Winter can be a very boring time of year for koi keepers, especially if you don’t have an additional indoor pond for growing some koi on over the colder months. Although it can be very long and drawn out it is in my opinion an absolutely crucial season for koi, and one that will play a massive part in their overall development.
Everybody seems to have different opinions as to what are the best conditions for koi in winter so I thought I would look at how I prefer to keep koi at this time of the year and explain my thinking behind the methods I choose. It’s a known fact that koi have adapted to cope with winter and research has shown that it can be stressful for koi if they don’t spend time in cold water (around 7°C and below) and with periods of less than 10 hours of daylight.
Winter should be a resting time for koi and a period where they are able to recover from the summer growing period
So onto the topic of heating and I suppose the first question is ‘to heat or not to heat’?
Well, I am an advocate of heating, but only because my optimum water temperature for winter is 7°C and even when an outdoor pond is covered it’s very rare that the water will be able to reach this temperature. Now I am not saying that the water must be 7°C because koi will live perfectly well down to about 3-4°C, but ideally you want to avoid the koi spending prolonged periods of time sitting on the bottom of the pond which they will naturally do if it becomes too cold. It’s also a good idea to have a heater installed, even if it is not used, because in the event that you encounter any problems with your koi during winter you will be limited to what you can do. Having a heater will enable you to lift the temperature while you sort out the issue and then drop it back down afterwards.
If your preference is to keep the pond warmer than my optimum temperature then the absolute maximum I would recommend would be 12°C, I think it’s important to remember that winter should not be a time to try and grow koi unless they are tosai. Winter should be a resting time for koi and a period where they are able to recover from the summer growing period, get their skin back in top condition and burn off some of their fat reserves to prepare the body for the growing season the following year.

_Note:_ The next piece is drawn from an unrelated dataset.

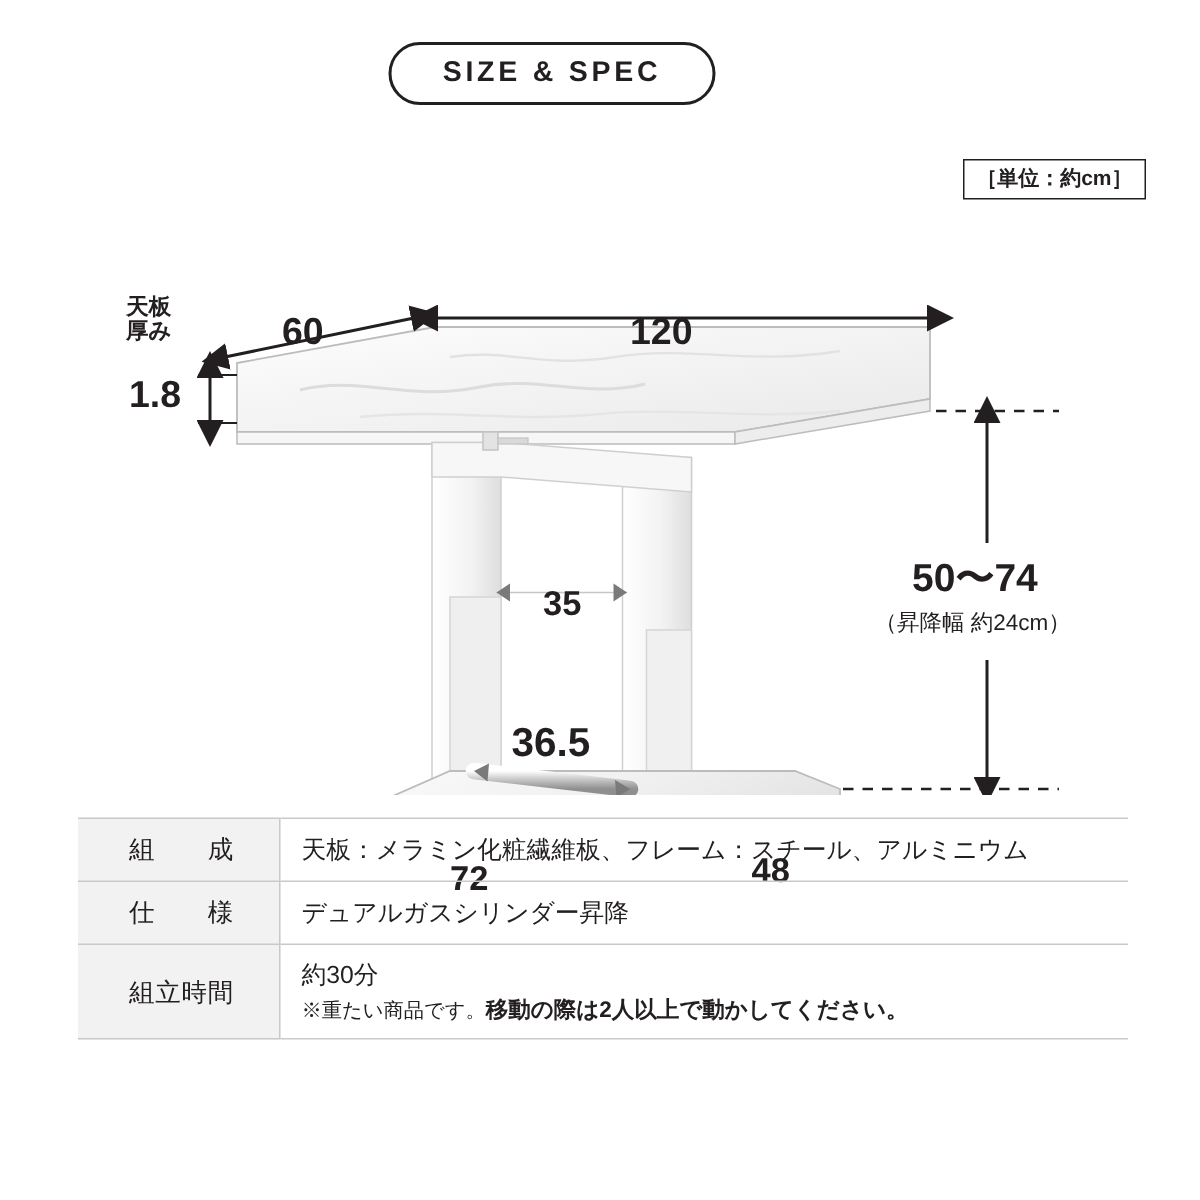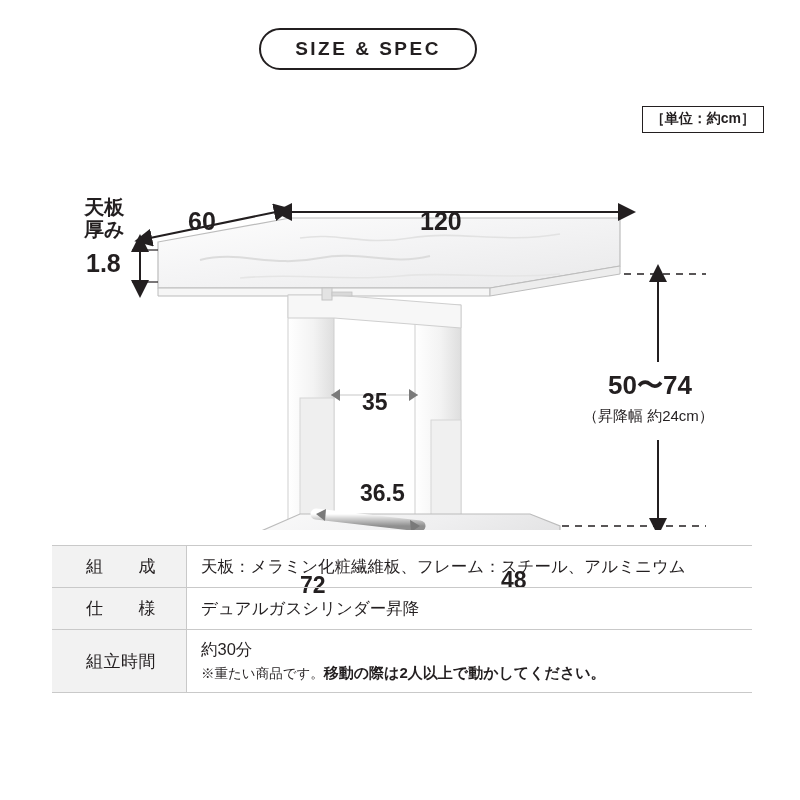"天板" .lbl-tenban { font-size: 20px -> 15px }
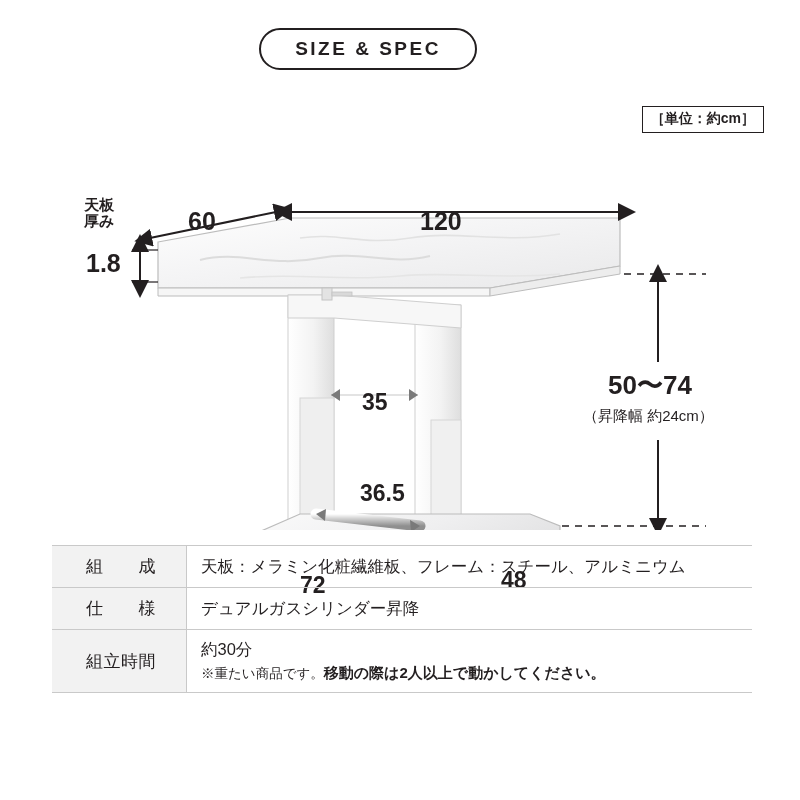"36.5" .lbl-365 { font-size: 23px -> 27px; left: 360px -> 341px }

My last comments on this subject are regarding covers because it is now common to cover outdoor ponds during winter, whether heating is being used or not, and it is a very good idea to reduce heating costs or simply to prevent the temperatures dropping too low. However, I must stress the importance of firstly making sure your covers are made from a material that will allow daylight through, and secondly making sure you have a period each day with part of the covers lifted to allow gas exchange to take place. Having the entire surface of the pond covered will not only stop gasses such as carbon dioxide, ammonia and nitrogen from getting out, but will prevent oxygen from getting in, even if you do have an air pump running. Failure to provide daylight and good gas exchange could lead to health problems and bacterial blooms (especially for those with higher temperatures) so keep this in mind when you design a cover for your pond.